The impossible assumption at the heart of Ryan’s budget
By Ezra Klein,
The more I look beneath the hood of Ryan’s budget, the weirder — or, to be more accurate, less realistic — things get. Ryan-Rivlin held the growth of its Medicare vouchers (or premium support, or whatever you want to call it) to the rate of GDP growth +1%. That’s low, but it’s plausible. Health-care costs typically grow at GDP+2% or 3%.
But here’s the catch: The way GDP gets calculated includes inflation. So think of GDP+1% as the rate of inflation plus the rate of productivity growth plus one percentage point. With me so far?

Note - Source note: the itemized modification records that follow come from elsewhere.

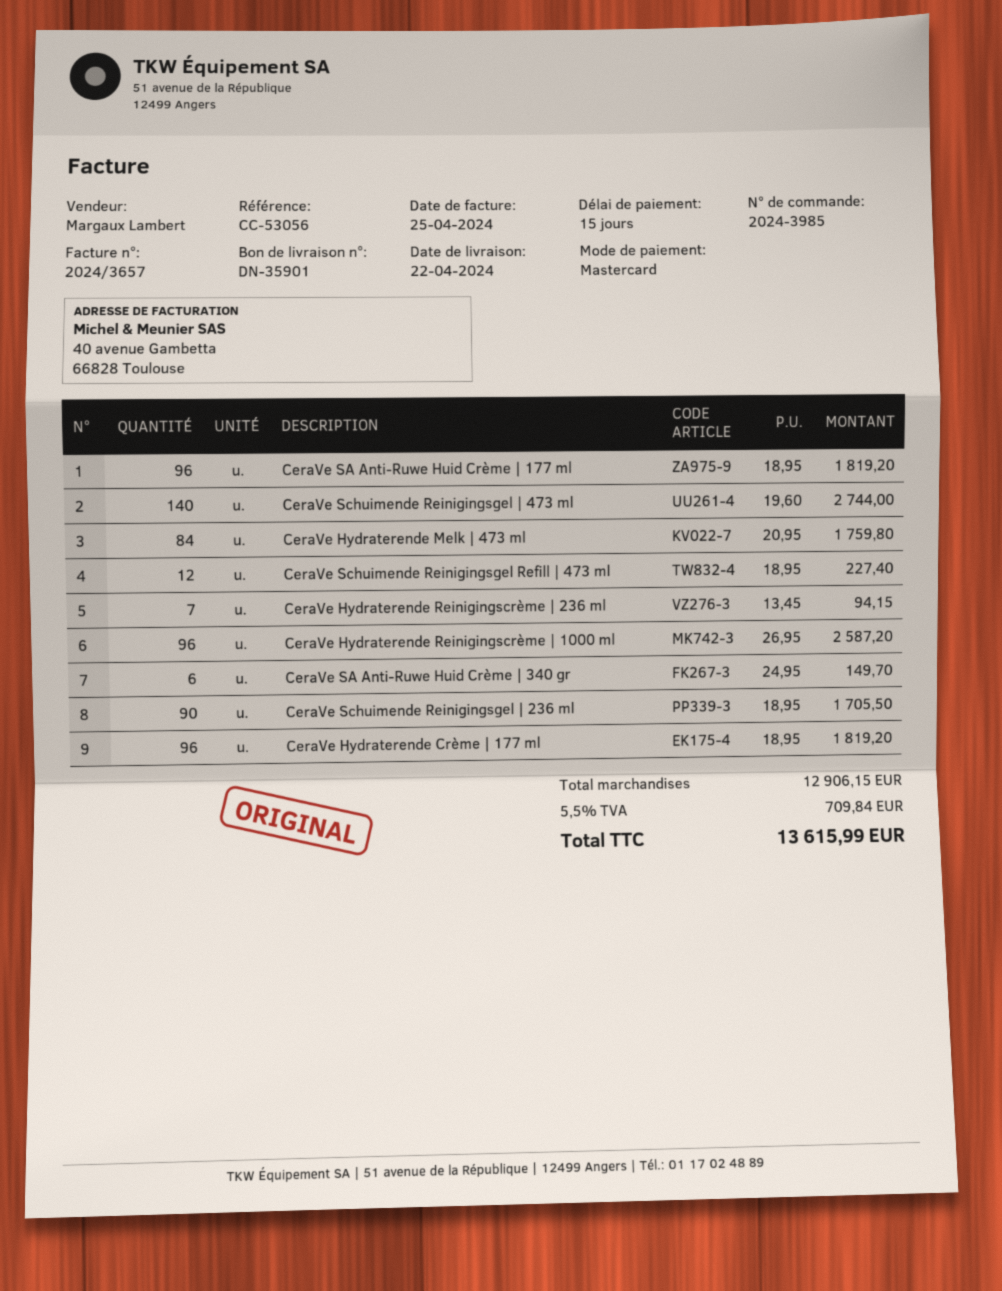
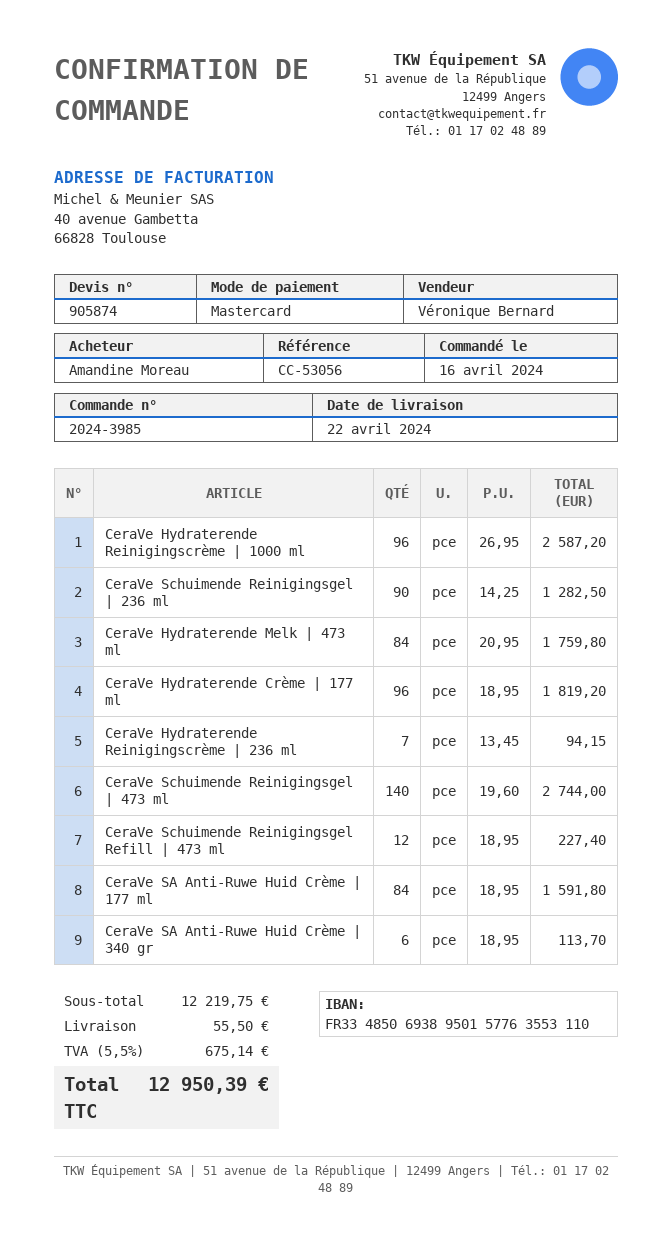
sales rep: Margaux Lambert -> Véronique Bernard
CeraVe SA Anti-Ruwe Huid Crème | 177 ml: 96 x 18.95 = 1819.20 -> 84 x 18.95 = 1591.80
CeraVe SA Anti-Ruwe Huid Crème | 340 gr: 6 x 24.95 = 149.70 -> 6 x 18.95 = 113.70
CeraVe Schuimende Reinigingsgel | 236 ml: 90 x 18.95 = 1705.50 -> 90 x 14.25 = 1282.50
subtotal: 12906.15 -> 12219.75
shipping: none -> 55.50
tax: 5.5% = 709.84 -> 5.5% = 675.14
total: 13615.99 -> 12950.39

Ryan’s actual budget unexpectedly holds both Medicare and Medicaid to inflation, not to GDP+1%. So let’s say that in 2024, inflation was 2 percent, productivity growth was 2 percent, and health-care costs grew at 6 percent. Under Ryan-Rivlin, Medicare and Medicaid would grow at 5 percent — a bit less than health-care costs in general, but not that much less. Under Ryan, Medicare and Medicaid would grow at 2 percent — beneficiaries would have to make up the difference.

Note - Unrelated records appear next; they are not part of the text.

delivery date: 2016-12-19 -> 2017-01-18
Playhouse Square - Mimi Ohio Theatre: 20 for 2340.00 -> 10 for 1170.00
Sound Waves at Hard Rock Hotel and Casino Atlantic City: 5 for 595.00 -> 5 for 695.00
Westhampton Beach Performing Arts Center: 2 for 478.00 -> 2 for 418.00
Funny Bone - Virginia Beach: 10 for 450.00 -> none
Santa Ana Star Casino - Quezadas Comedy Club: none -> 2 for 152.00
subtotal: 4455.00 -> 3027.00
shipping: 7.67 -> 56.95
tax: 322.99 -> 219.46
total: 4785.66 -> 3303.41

This can all seem like so much gobbledygook, so here’s the bottom line: it’s totally unrealistic — and I say that as a cost control optimist. Look at the other health-care plans that have been proposed: none of them suggest they can get the growth of Medicare or Medicaid down to inflation*. But that’s where a lot of Ryan’s savings come from. Which is to say, either those savings aren’t real or we’re assuming America is going to abandon seniors and the disabled in a way that has no recent precedent.

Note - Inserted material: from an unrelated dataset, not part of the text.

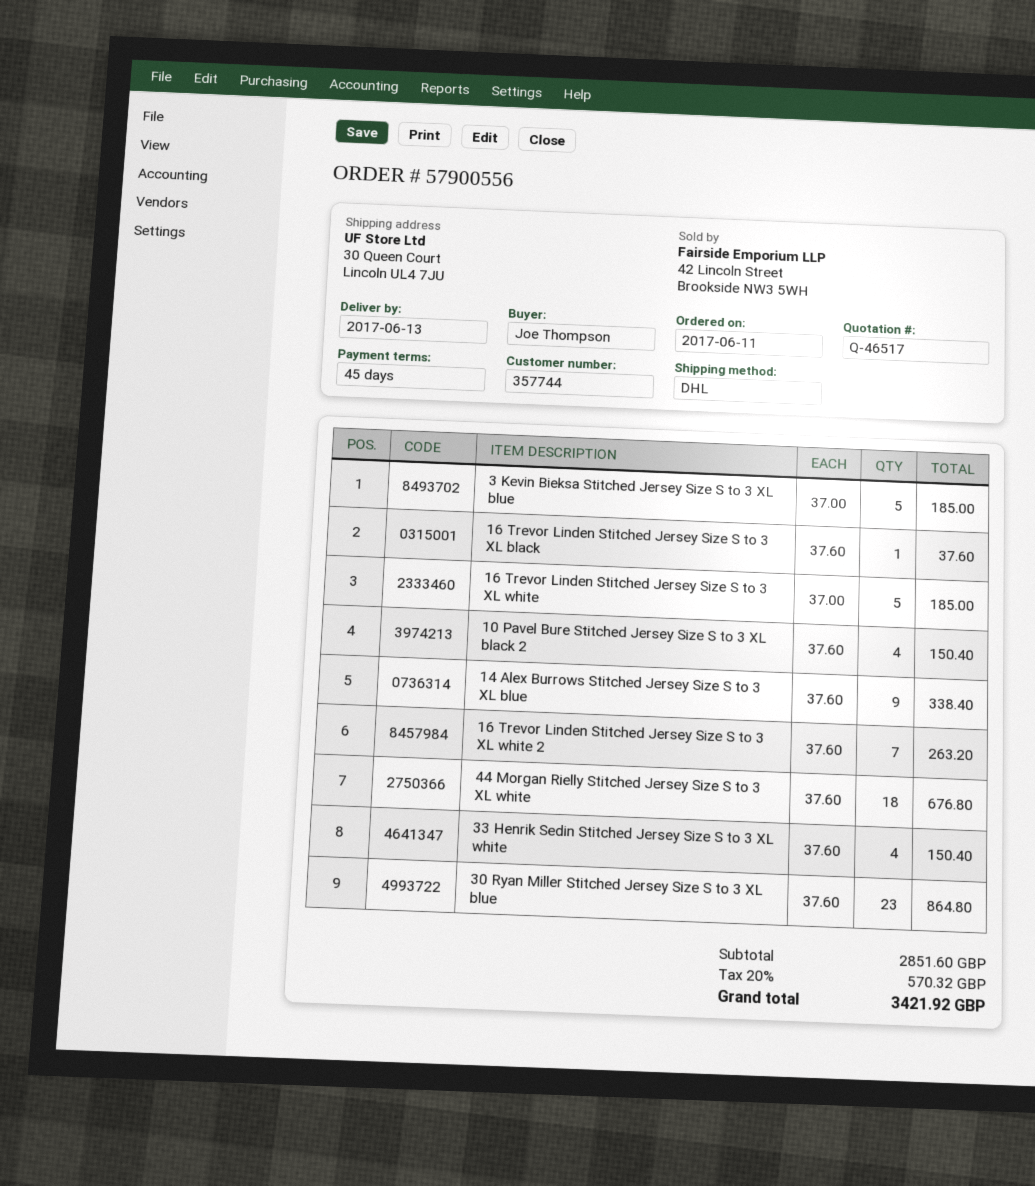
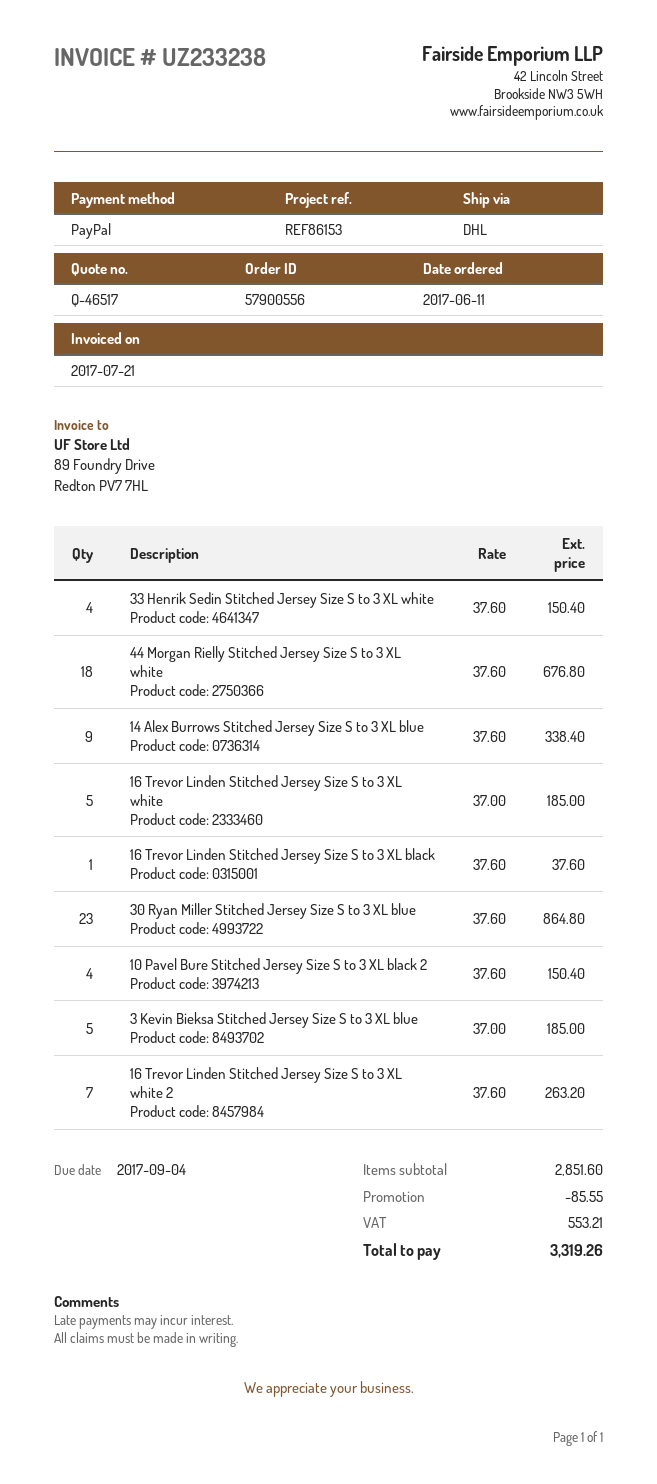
discount: none -> 85.55
tax: 570.32 -> 553.21
total: 3421.92 -> 3319.26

And you don’t have to take my word for it. Alice Rivlin, whose surname accounts for the “Rivlin” in “Ryan-Rivlin,” told me the same thing: “There is no way we can control medical spending at the inflation level. It’s going to rise faster than that.” This, she said, is one of the reasons she’s not able to support the version of the idea in Ryan’s budget (tune in later for our whole interview). When I asked her what would happen if Ryan’s budget was implemented, she said it would mean “a massive cost-shift over time” as seniors and Medicaid beneficiaries had to pay the difference between what their insurance premiums and the support Ryan’s budget was giving them.
This is an important point: there’s difference between cutting costs and shifting them. As the Congressional Budget Office noted, a lot of what Ryan’s budget does is shift costs from the federal budget to someone else’s budget: Medicaid’s costs moves to the states, and then when the states cut it, to the people who need it, or to their families. Medicare’s costs move to seniors, or to the families of seniors. The budget doesn’t have a clear theory for how to spend less on health care. It has a clear theory for how the federal budget can spend less, and other people can spend more. But that’s not good enough.
*It’s worth noting that the threshold for the Affordable Care Act’s tax on high-value, employer-provided health-care insurance plans increases at the rate of inflation. But as many people have observed, the point of that tax is to ratchet back the tax preference for employer-provided health insurance, and particularly for expensive employer-provided health insurance. It’s thus built to apply to more plans over time. Importantly, the tax isn’t claiming that cost growth will fall to inflation.